Smoking is harmful for everyone, but for people with diabetes or people at high risk of developing the disease, lighting up can be even more harmful. Do you know why?
Written by diabetes coach Hildegunn Fossheim
Many GPs find it difficult to discuss smoking habits with their diabetic patients. I myself sometimes have a hard time taking up with my patients that I recommend them to stop smoking. This difficulty is probably caused by a desire to maintain a good relationship with my client, and the fact that I don’t want to scare them off because it’s extremely important that they keep coming to their regular check ups – regardless of their smoking status. This is particularly unfortunate since smoking is likely to double the risk of diabetes complications such as blindness, nerve damage, amputations, kidney failure, stroke and heart problems.
WHY STOP SMOKING
Smoking contributes to increased insulin resistance, which means that the body needs more insulin to maintain a stable glucose level. This makes the blood sugar more difficult to control, thus increases the risk of developing diabetes complications. Researchers have long known that smoking greatly aggravates the health of people with diabetes. A study published in 2011, finally gave an answer to why: the nicotine in cigarettes (1).
Nicotine has been proven to increase the level of hemoglobin A1c (HbA1c) by as much as 34% (1). Hemoglobin A1c – a combination of hemoglobin (which carries oxygen) and glucose – is a standard indicator of the average blood glucose level in the body (long-term glucose levels). A high level of HbA1c damages the blood vessels so that fat builds up much more easily, thus clogging the arteries. The result is a reduced blood flow to the rest of the body that puts you at a much greater risk of developing diabetes complications. For example, low blood circulation reduces the blood flow to the brain hence increasing the risk of stroke, while the body’s reduced ability to transport oxygen to the heart leads to heart attacks.

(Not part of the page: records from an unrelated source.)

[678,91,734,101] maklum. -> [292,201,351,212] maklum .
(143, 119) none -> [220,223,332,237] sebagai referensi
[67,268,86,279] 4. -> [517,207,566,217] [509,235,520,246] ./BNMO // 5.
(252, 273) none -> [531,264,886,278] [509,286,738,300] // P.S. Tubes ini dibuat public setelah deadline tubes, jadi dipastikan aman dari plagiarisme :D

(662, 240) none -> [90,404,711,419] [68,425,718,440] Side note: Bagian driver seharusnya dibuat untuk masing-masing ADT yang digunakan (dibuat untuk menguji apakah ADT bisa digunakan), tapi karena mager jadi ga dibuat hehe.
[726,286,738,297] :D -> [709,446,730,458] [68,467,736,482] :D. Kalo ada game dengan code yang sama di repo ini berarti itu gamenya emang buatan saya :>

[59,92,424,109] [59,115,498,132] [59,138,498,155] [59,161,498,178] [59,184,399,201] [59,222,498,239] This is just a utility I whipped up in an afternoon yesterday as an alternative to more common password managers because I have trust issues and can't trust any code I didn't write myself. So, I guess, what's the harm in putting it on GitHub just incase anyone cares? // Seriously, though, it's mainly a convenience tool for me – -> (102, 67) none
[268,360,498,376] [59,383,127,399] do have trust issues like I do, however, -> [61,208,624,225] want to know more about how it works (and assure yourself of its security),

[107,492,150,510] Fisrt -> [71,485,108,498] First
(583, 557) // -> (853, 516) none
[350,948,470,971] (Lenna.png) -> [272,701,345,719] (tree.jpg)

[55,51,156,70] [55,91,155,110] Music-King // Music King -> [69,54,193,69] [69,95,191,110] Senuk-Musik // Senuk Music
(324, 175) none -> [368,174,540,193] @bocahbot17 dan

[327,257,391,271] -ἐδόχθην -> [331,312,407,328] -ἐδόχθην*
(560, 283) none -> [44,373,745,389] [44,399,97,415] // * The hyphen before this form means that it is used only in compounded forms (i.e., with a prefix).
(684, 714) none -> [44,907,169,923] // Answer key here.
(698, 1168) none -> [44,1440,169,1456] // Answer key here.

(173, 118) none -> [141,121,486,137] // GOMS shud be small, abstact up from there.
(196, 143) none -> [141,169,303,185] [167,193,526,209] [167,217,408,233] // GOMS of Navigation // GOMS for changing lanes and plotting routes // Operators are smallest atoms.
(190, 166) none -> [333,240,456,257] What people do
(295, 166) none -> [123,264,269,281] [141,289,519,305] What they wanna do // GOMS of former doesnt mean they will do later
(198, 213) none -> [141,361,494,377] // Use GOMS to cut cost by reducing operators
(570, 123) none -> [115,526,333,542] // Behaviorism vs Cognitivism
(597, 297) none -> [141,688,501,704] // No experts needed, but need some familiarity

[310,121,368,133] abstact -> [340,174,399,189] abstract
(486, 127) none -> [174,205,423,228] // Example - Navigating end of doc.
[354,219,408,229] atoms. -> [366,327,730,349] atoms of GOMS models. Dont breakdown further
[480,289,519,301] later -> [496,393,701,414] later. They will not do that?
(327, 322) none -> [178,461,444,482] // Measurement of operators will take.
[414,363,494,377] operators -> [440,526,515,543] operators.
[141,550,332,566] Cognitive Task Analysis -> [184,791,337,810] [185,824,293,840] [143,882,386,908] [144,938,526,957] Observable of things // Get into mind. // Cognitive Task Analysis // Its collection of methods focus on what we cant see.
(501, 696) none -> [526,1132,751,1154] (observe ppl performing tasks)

In other words, you don’t need to be Albert Einstein to understand that smoking isn’t particularly beneficial for people with diabetes. Moreover, smoking leads to more wrinkles, women experience the menopause much younger, and it damages men’s sperm. Who wants to experience that?
HIGH NUMBER OF DIABETICS THAT SMOKE
Despite this, the number of Norwegian smokers with diabetes type 1 was a wowing 41% in 2005, while the proportion of smokers with diabetes type 2 accounted for 25% (2). When I was first introduced to these statistics, I could not believe it – it means that there are an inconceivable number of people that start smoking after they were diagnosed with diabetes type 1. But then it hit me: the need to fit in as a teenager is huge. And we know that the teenage-rebellion for diabetics is often more prominent because of the need to feel like everyone else is especially strong, and it’s important to detach oneself from the diabetes-stamp. I have not read a study about this connection between diabetic-teenagers and smoking but I guess this must be the reason.
Good news for you that smoke – no matter how long you have been smoking, quitting will lower your risk of heart problems and other complications significantly!